If you’re keeping up to date with global concerns and climate change, you might have heard the phrase “global energy balance.” Unsure of what that means exactly? Here’s a brief guide to help you stay informed.

In Short: What is Global Energy Balance?

The global energy balance is the balance between the energy the earth releases and the energy it receives from the sun. This balance between incoming and outgoing heat regulates the state of the Earth’s climate.

What Happens in This Exchange & Why is it Important?

The sun releases electromagnetic radiation that’s approximately 6,000 degrees Celsius, or nearly 11,000 degrees Fahrenheit. Due to the high temperature, the radiation travels across space at the speed of light and disperses once it reaches earth. Some of the radiation, emitted through shortwave light and ultraviolet energy, is absorbed at the Earth’s surface, while other fragments of it are reflected back into space because of Earth’s clouds, or absorbed into the atmosphere.

Even though the Earth releases a large amount of energy back into space, because the sun is hotter than the Earth, the radiation wavelengths elongate and produce infrared energy or heat. The Earth is then able to maintain a stable temperature and climate despite the energy that was lost back into space.

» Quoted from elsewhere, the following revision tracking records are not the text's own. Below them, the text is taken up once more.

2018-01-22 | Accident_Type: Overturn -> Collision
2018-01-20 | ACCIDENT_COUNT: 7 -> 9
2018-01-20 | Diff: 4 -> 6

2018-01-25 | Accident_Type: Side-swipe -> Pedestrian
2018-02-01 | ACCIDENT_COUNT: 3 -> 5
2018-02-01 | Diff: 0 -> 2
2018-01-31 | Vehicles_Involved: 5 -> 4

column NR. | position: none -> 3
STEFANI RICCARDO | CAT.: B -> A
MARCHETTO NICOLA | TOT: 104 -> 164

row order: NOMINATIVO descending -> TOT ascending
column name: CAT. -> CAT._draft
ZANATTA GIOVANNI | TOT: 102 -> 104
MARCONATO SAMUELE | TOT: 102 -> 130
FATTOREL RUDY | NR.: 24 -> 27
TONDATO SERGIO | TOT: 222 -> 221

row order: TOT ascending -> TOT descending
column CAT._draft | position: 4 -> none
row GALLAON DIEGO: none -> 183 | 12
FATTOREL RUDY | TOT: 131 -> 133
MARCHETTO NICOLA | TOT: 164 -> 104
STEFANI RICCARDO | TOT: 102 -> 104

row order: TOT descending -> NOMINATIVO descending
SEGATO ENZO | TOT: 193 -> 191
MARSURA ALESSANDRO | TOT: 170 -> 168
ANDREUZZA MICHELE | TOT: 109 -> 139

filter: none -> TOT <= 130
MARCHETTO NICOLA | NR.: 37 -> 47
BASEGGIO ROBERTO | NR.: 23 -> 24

What Threatens Global Energy Balance?

Currently, the average global temperature is 33 degrees Celsius higher than it should be ideally. This difference of over 91 degrees Fahrenheit is caused by an excessive amount of greenhouse gases. While the Earth’s atmosphere is generally comprised of scarce greenhouse gases, these cases impact how the earth is able to regulate its energy balance. As greenhouse gases trap infrared heat in the atmosphere, the amount of radiation that is able to escape back into space decreases. This trapping of heat generally raises the temperature of Earth’s lower atmosphere and even Earth’s surface.

Due to an increase in man-made processes, such a fossil fuel consumption and deforestation, the concentration of carbon dioxide in the Earth’s atmosphere has increased by 30% since the 18th century. Despite efforts to reduce chlorofluorocarbons, or CFCs, to preserve the atmosphere, greenhouse gases can remain in the atmosphere for up to 50 years after their initial release. With an increase of greenhouse gases, Earth is unable to regulate its climate and thus the global energy balance is thrown off. As a result, the global climate has begun and continues to shift.

Many officials in the oil and gas industry are working tirelessly to come up with a way to preserve the earth’s global energy balance — a feat difficult to accomplish given that oil and gas provide nearly 50% of the world’s energy, and no other sustainable or renewable sources have come close to matching that output.